De volta à Quinta da China, é em redor deste eixo que tudo gravita. Seria a principal morada da pintora até ao fim da sua vida, em 1922, aos 55 anos.

Aurélia de Sousa não casou nem teve filhos, ao contrário do destino profetizado para as mulheres do seu tempo. Nunca mais regressou a Valparaíso, mas fez sempre questão de não abdicar da nacionalidade chilena, “perdendo horas do seu tempo em burocracias no consulado”.

Quem a estudou a fundo, descreve que a sua vida se desenrolou na “esfera de convívios amigáveis, no espaço circunscrito da família, que por vezes se alarga por via do cunhado e da irmã Estela, que cultivam a proximidade aos círculos mais intelectuais da cidade”. Os passeios de bicicleta nos arredores do Porto, as idas ao Cinema Batalha – consta que adorava filmes – e as exposições no Palácio de Cristal eram as atividades prediletas que ocupavam o seu tempo livre.

Por esta altura, já o diploma de Paris lhe abrira portas. Expôs inúmeras vezes no Porto, mas também em Lisboa; realizou viagens frequentes pela Europa e participou ainda em várias exposições públicas, enumera Filipa Lowndes Vicente. “No entanto, nunca obteve o reconhecimento e prestígio de muitos dos seus contemporâneos”, observa a investigadora.

Uma das suas obras mais reconhecidas é o óleo sobre tela “Santo António”. Raquel Henriques Silva, doutora em História de Arte, analisa-o. “O que me conquistou não foi a resolução plástica, mas a ousadia de Santo António, vestido com o hábito franciscano, ser manifestamente um autorretrato. Aurélia deu ao santo, sem registo icónico preciso, o seu rosto, as suas mãos e a fragilidade elegante do seu corpo”, comenta a historiadora de arte, acrescentando que a escolha por este santo padroeiro estaria relacionada com o dia do nascimento da artista.
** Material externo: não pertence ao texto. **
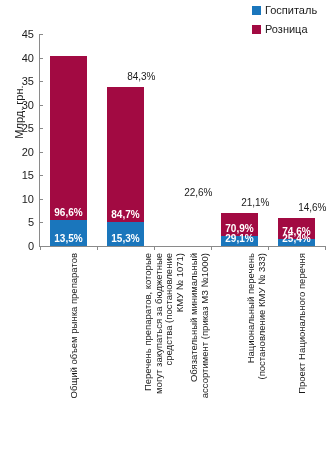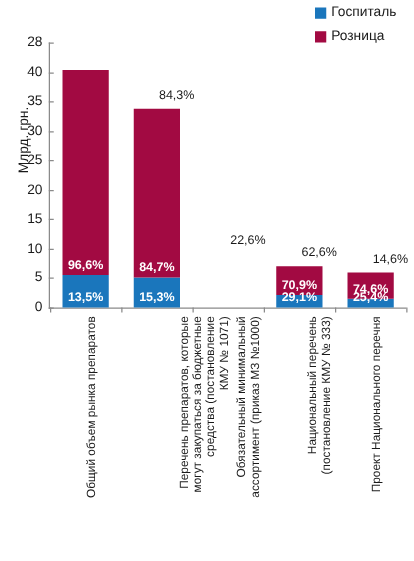"28" div.ytick { text: 28 -> 45 }
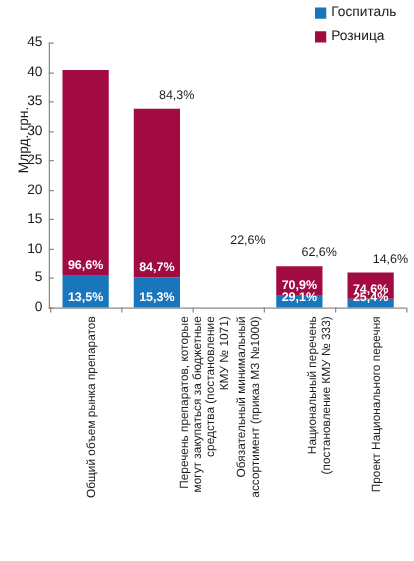"62,6%" div.total-text { text: 62,6% -> 21,1% }
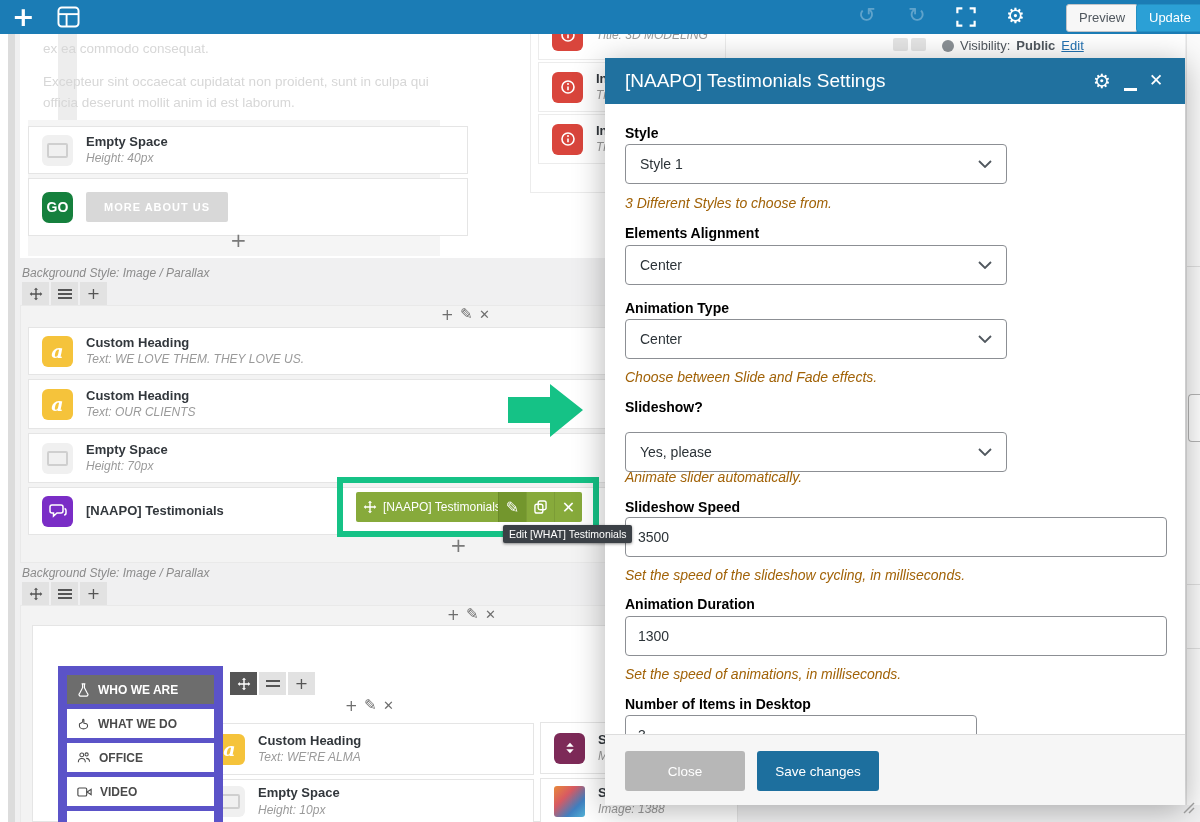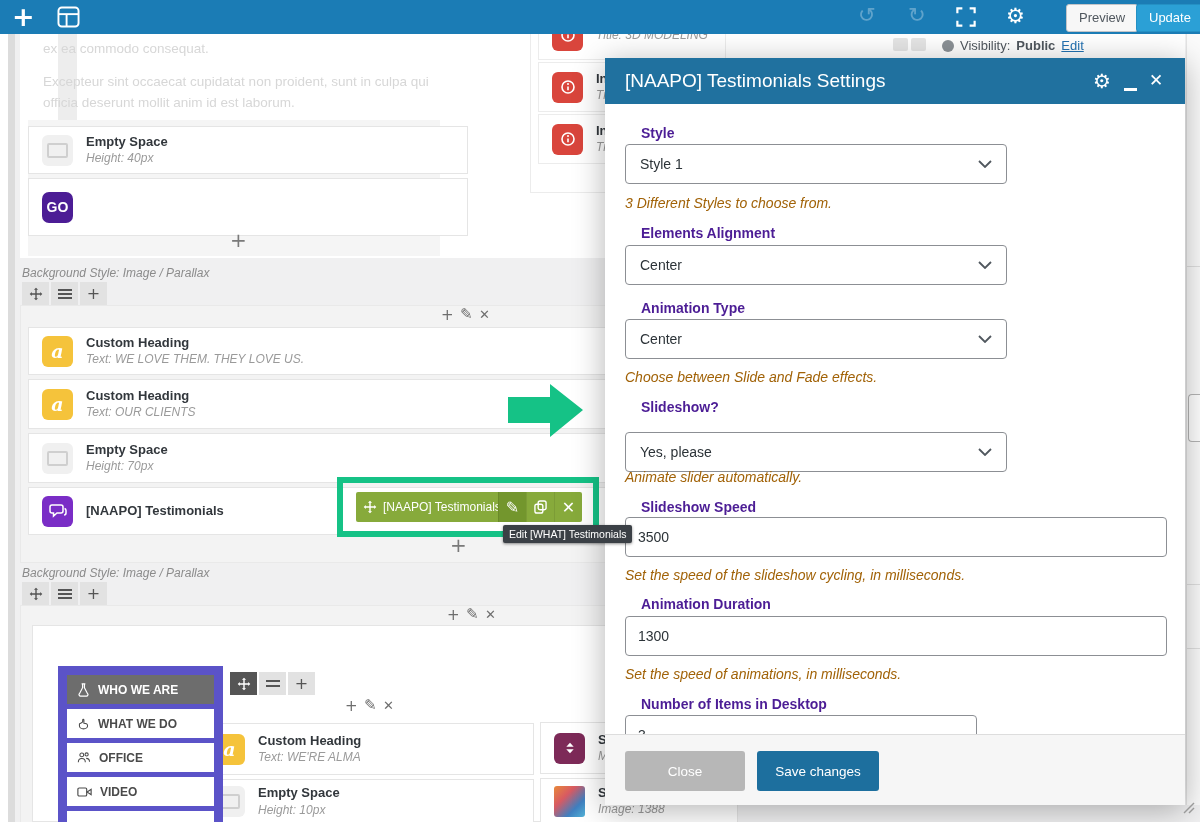"Style" .flabel { color: #4c1d95 -> #000000; left: 36px -> 20px }
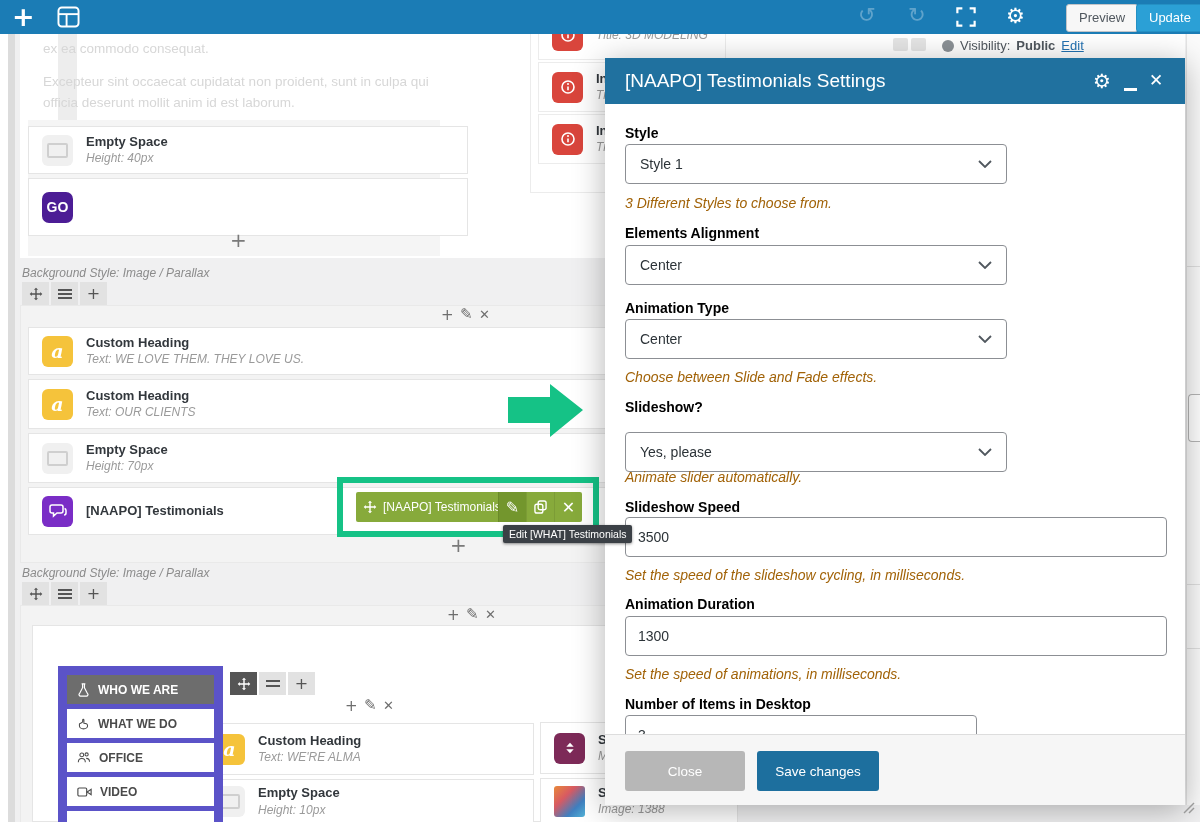"GO" .go-icon { background: #4c1d95 -> #15803d }
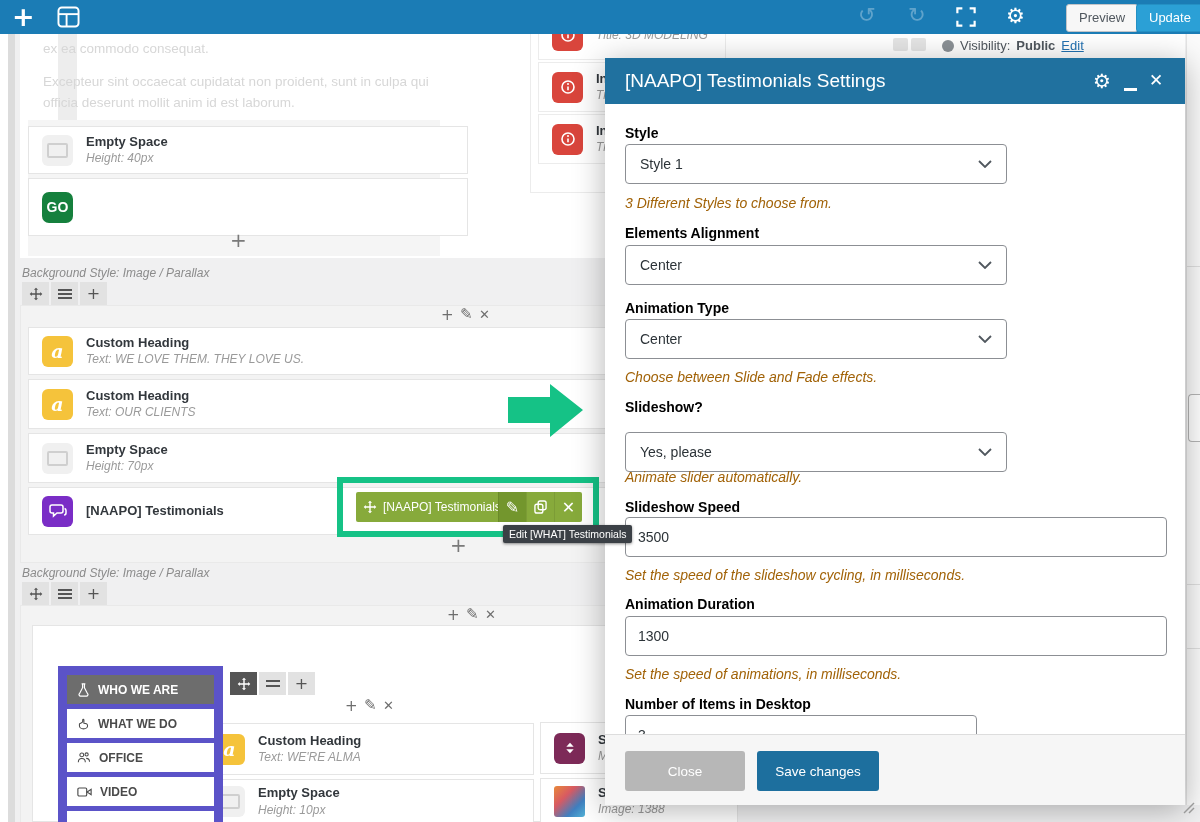"MORE ABOUT US" div.more-btn { html: none -> <div>MORE ABOUT US</div> }
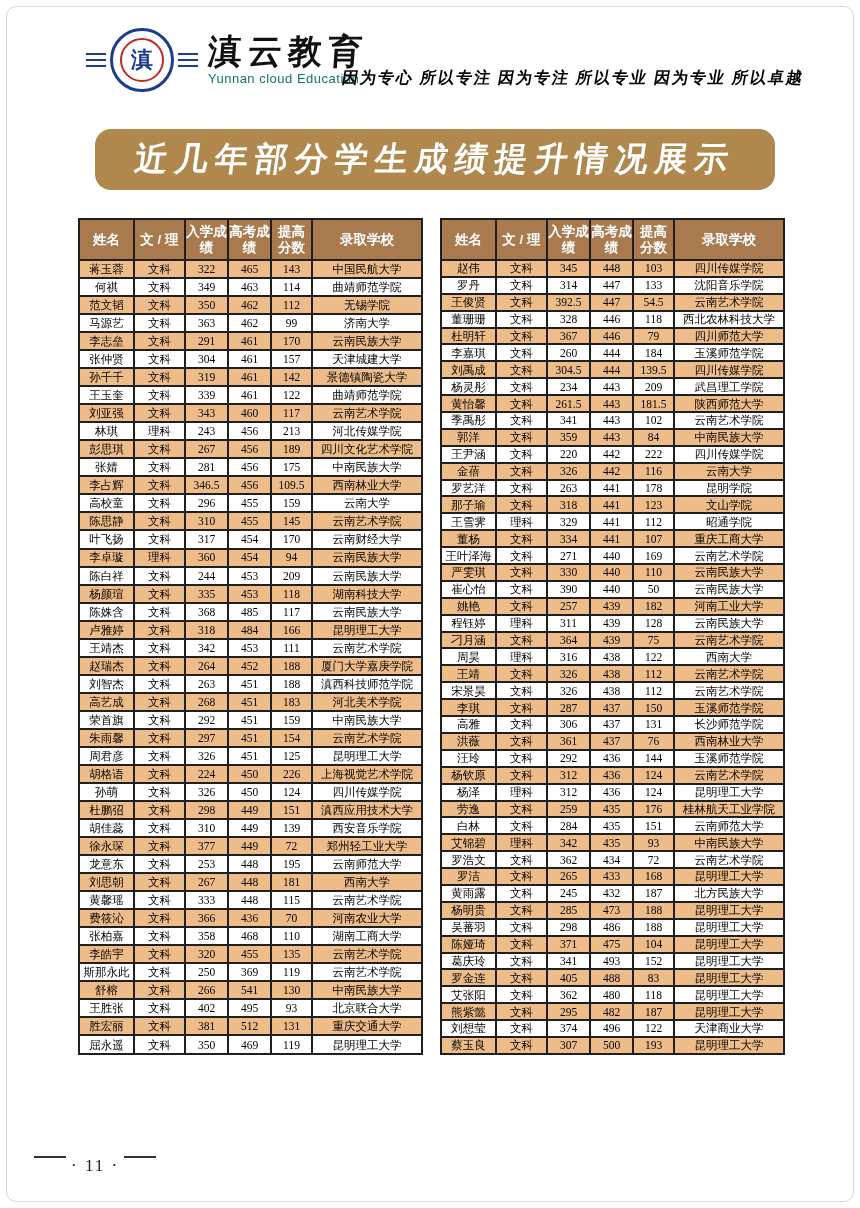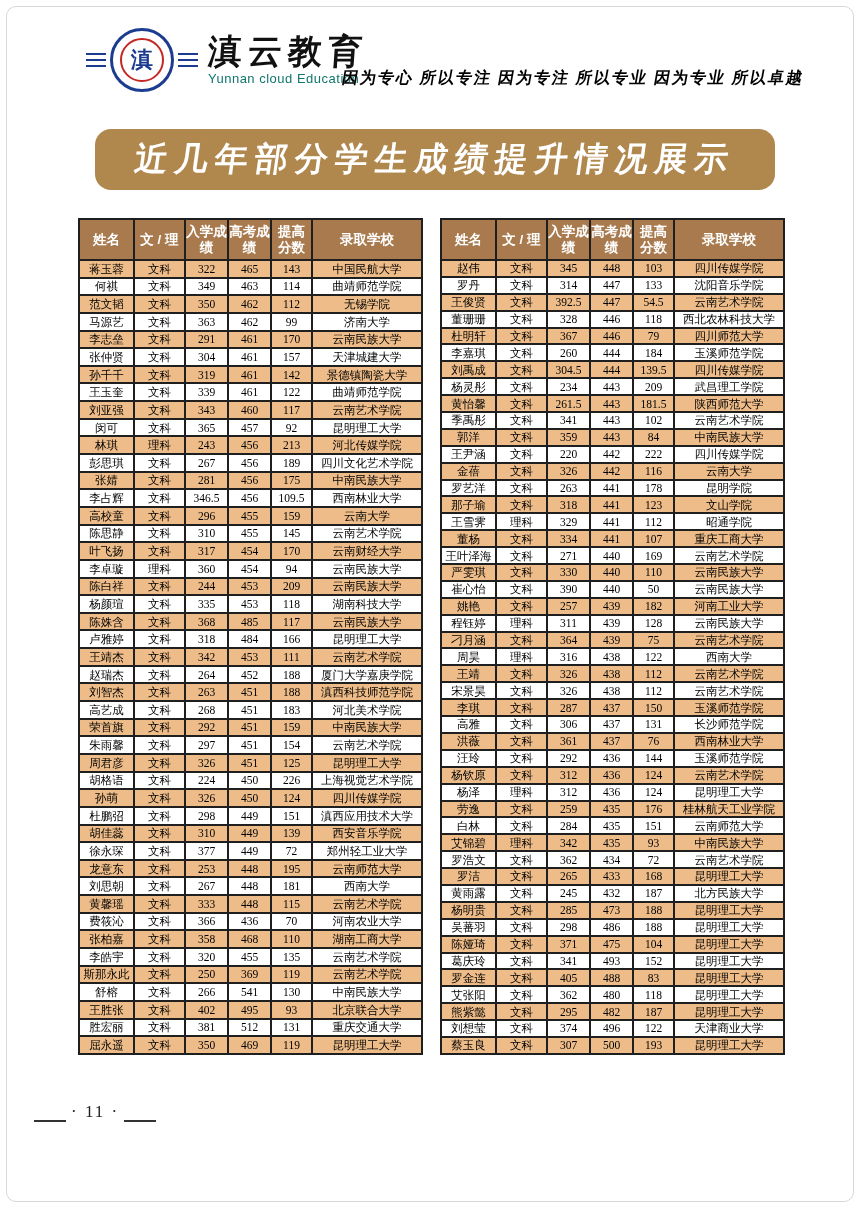"闵可" tr { html: <tr> <td>闵可</td> <td>文科</td> <td>365</td> <td>457</td> <td>92</td> <td>昆明理工大学</td> </tr> -> none }
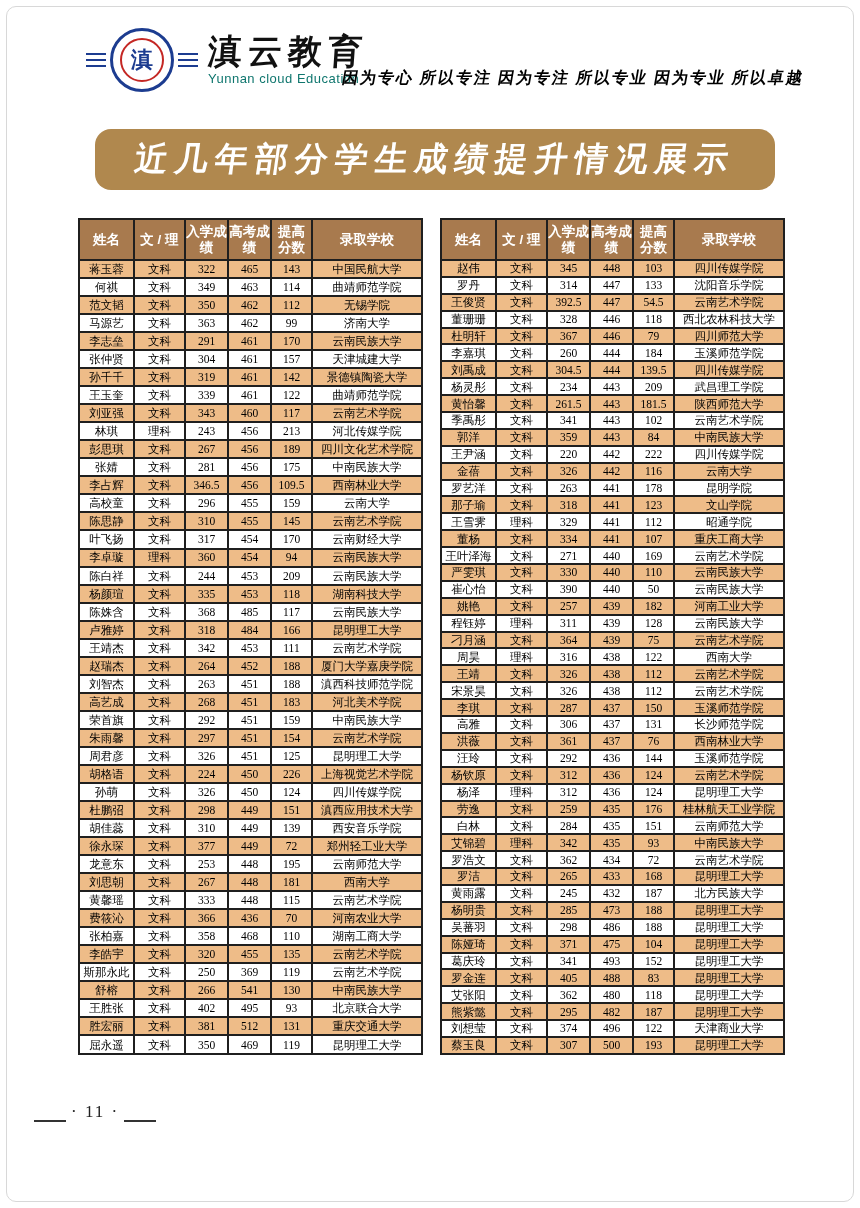"· 11 ·" .footer { align-items: flex-end -> flex-start; top: 1102px -> 1156px }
Além da pintura, dos desenhos e ilustrações, a fotografia era a sua outra paixão, e Aurélia usou-a de formas diferentes. Por um lado, para fazer os álbuns de família – invenção oitocentista muito em voga. Por outro, também a experimentou enquanto prática artística. E, por fim, recorreu à fotografia no próprio processo da pintura.

Espólio na Casa Marta Ortigão Sampaio

A Câmara do Porto possui a mais importante coleção pública de Aurélia de Sousa na Casa Marta Ortigão Sampaio. O edifício, que hoje integra o Museu da Cidade, foi doado ao município pela colecionadora de arte Marta Ortigão Sampaio, sua sobrinha, e sobrinha-neta do escritor Ramalho Ortigão.

A casa está aberta ao público na Rua de Nossa Senhora de Fátima, próxima à Rotunda da Boavista, embora devido ao atual contexto se encontre temporariamente encerrada.